━━━ Data extracts ━━━

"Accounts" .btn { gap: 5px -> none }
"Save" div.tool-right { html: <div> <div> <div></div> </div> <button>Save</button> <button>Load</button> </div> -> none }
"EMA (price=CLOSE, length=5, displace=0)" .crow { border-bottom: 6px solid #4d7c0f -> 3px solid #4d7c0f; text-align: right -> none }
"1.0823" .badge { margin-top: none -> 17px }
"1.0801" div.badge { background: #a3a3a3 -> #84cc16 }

━━━
━━━ Data extracts ━━━

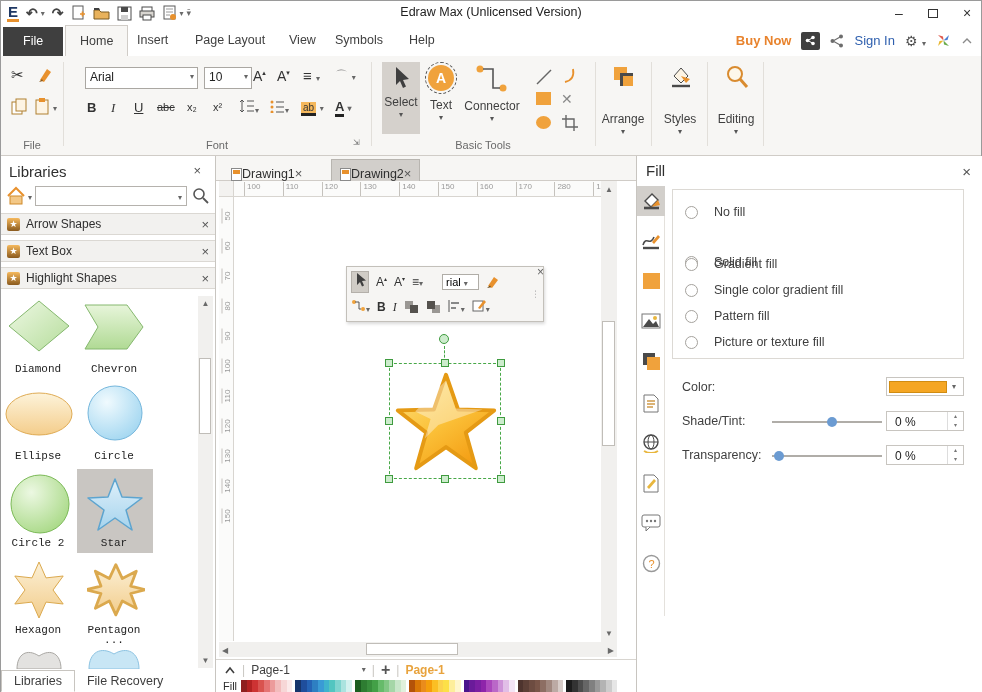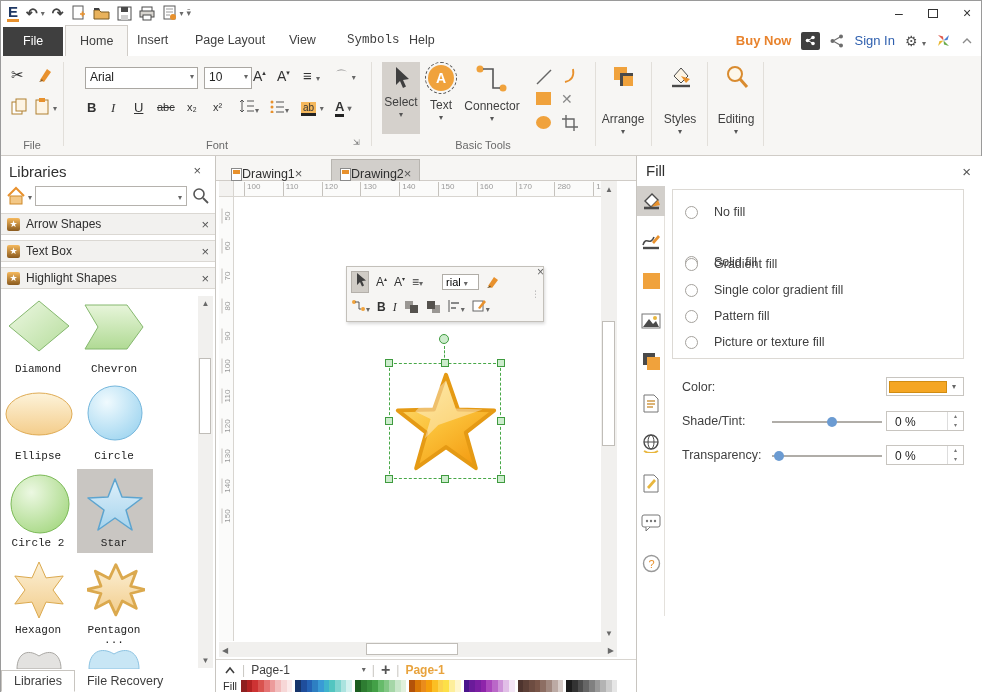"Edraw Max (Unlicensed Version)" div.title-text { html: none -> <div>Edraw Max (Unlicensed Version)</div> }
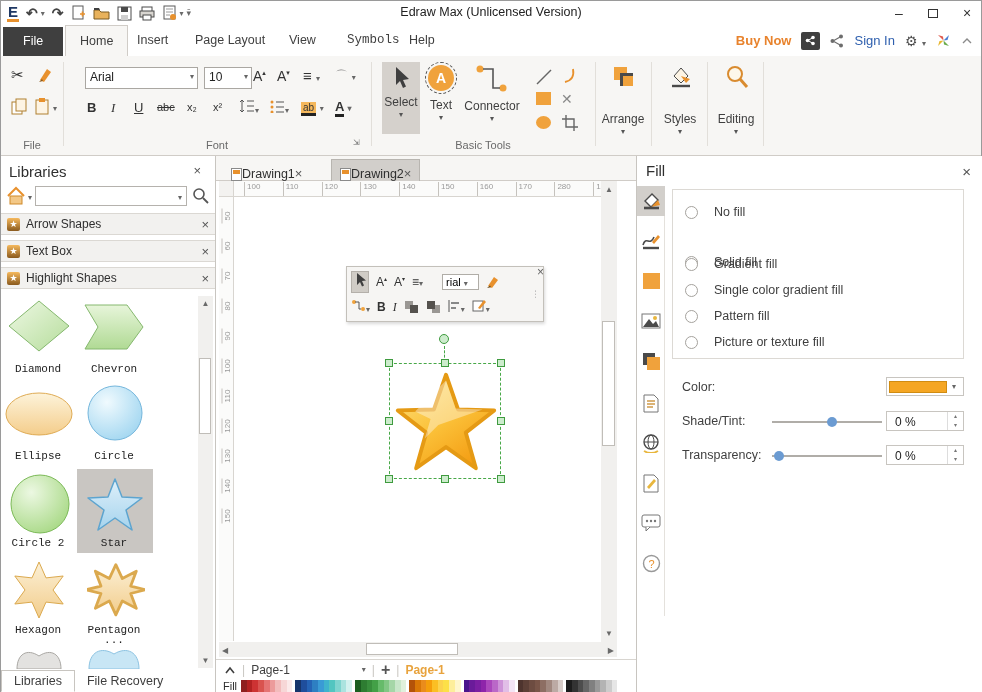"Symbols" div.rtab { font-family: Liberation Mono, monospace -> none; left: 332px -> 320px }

━━━

Reproduce each line of the data containing the word "badge".

### Result for this exercise
"1.0823" .badge { margin-top: none -> 17px }
"1.0801" div.badge { background: #a3a3a3 -> #84cc16 }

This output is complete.